[Source records]
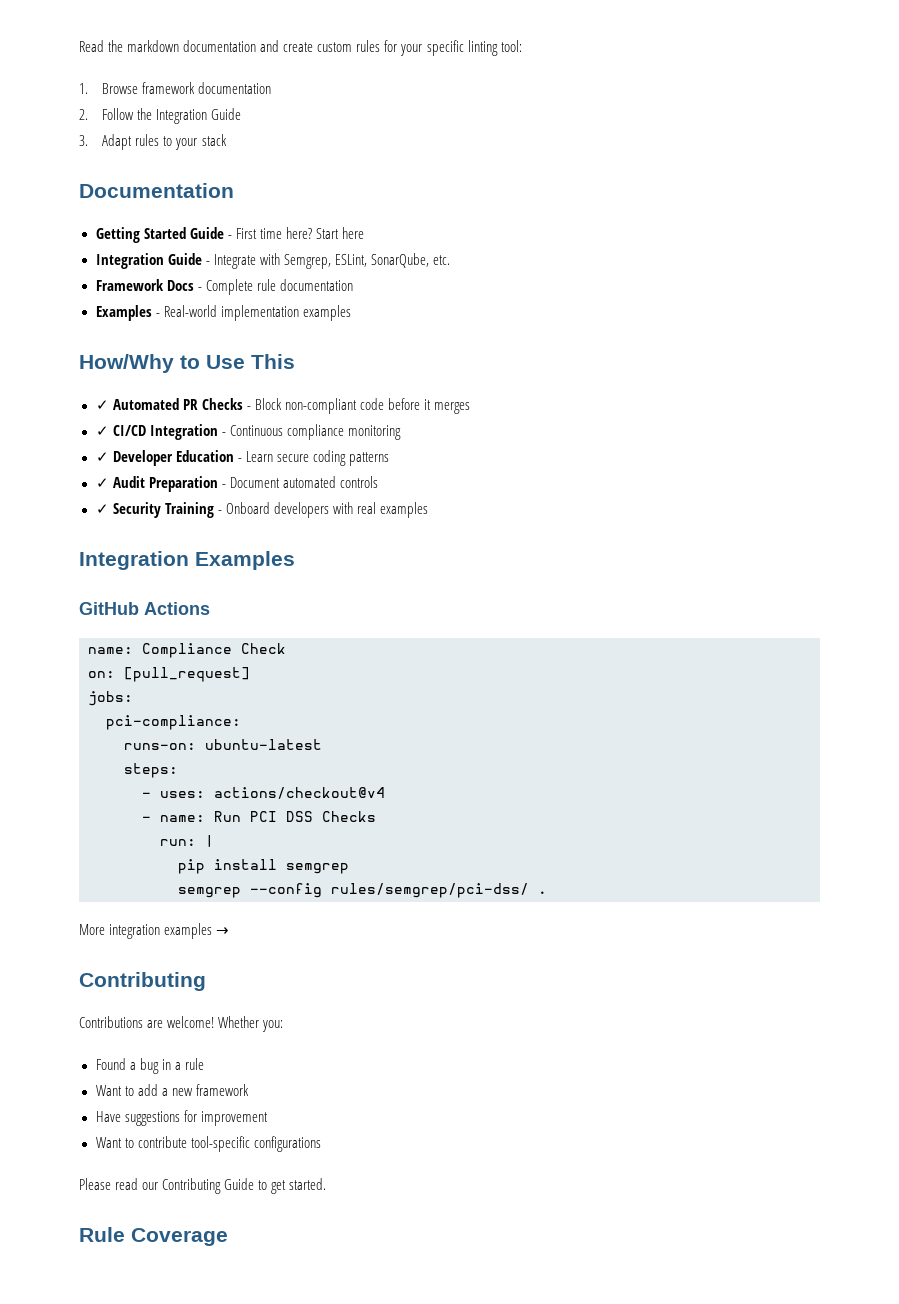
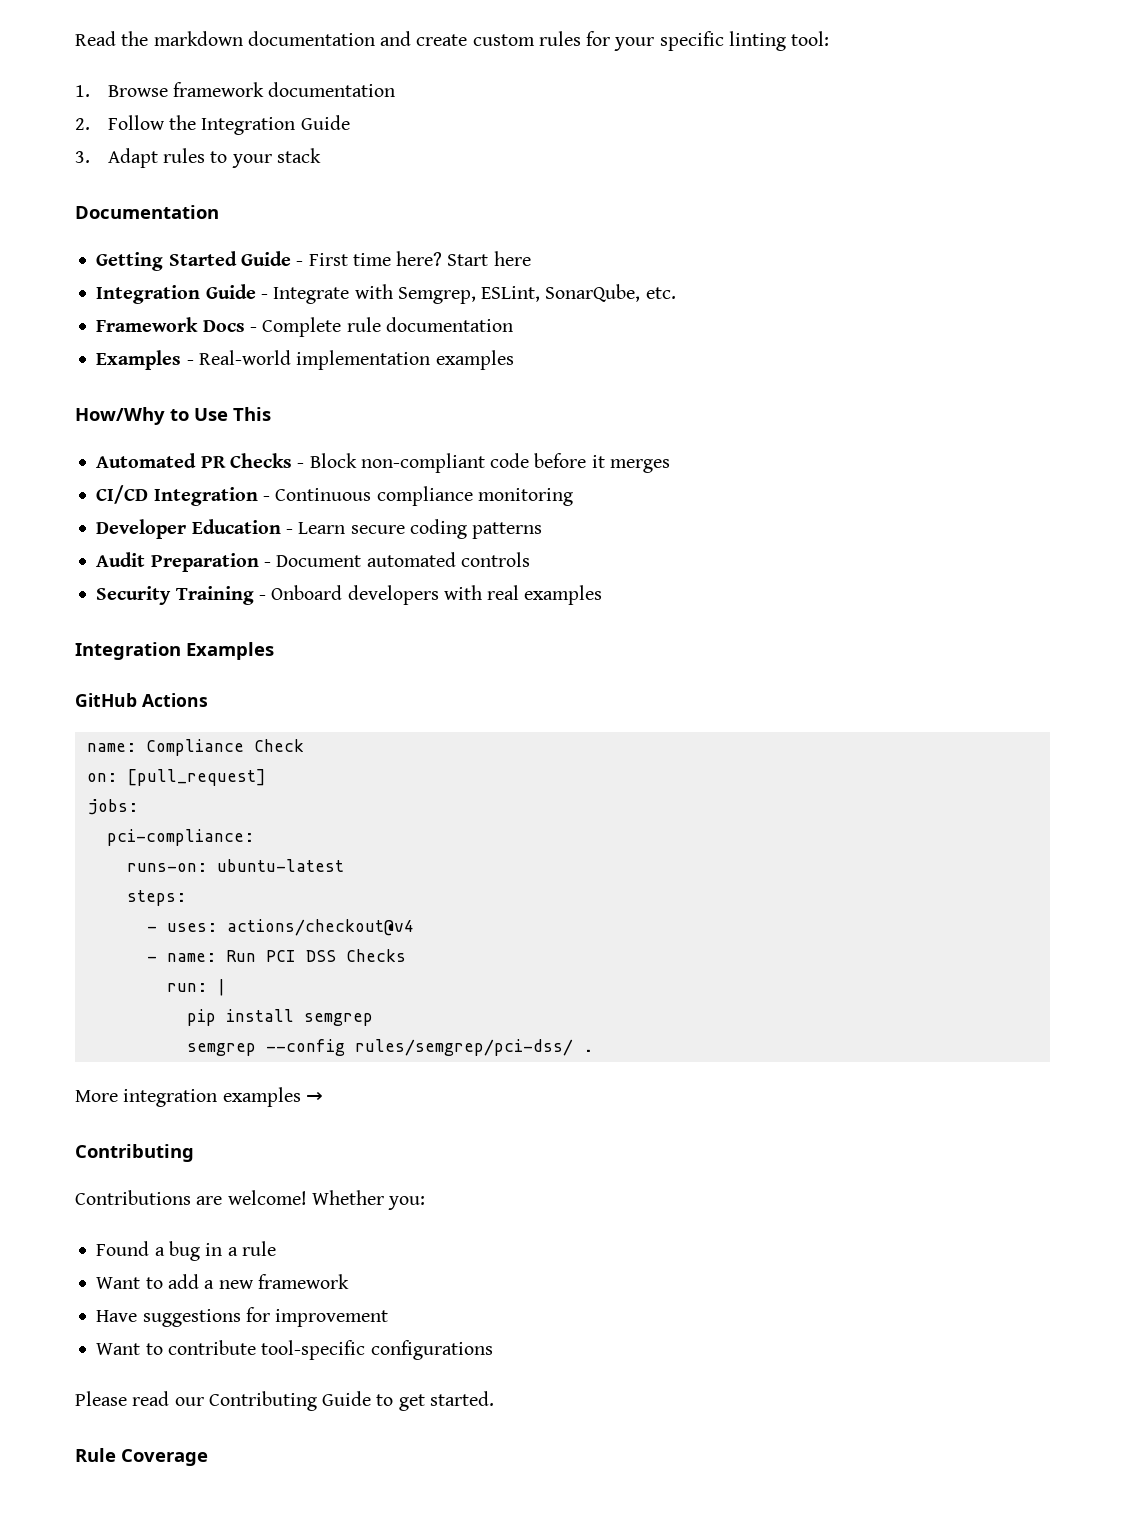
- ✓ Automated PR Checks - Block non-compliant code before it merges
+ Automated PR Checks - Block non-compliant code before it merges
- ✓ CI/CD Integration - Continuous compliance monitoring
+ CI/CD Integration - Continuous compliance monitoring
- ✓ Developer Education - Learn secure coding patterns
+ Developer Education - Learn secure coding patterns
- ✓ Audit Preparation - Document automated controls
+ Audit Preparation - Document automated controls
- ✓ Security Training - Onboard developers with real examples
+ Security Training - Onboard developers with real examples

Work required: Word for word, copy the line containing "- ✓ Audit Preparation" and each line after it to the end of the records, and nothing besides.

Reply to the exercise:
- ✓ Audit Preparation - Document automated controls
+ Audit Preparation - Document automated controls
- ✓ Security Training - Onboard developers with real examples
+ Security Training - Onboard developers with real examples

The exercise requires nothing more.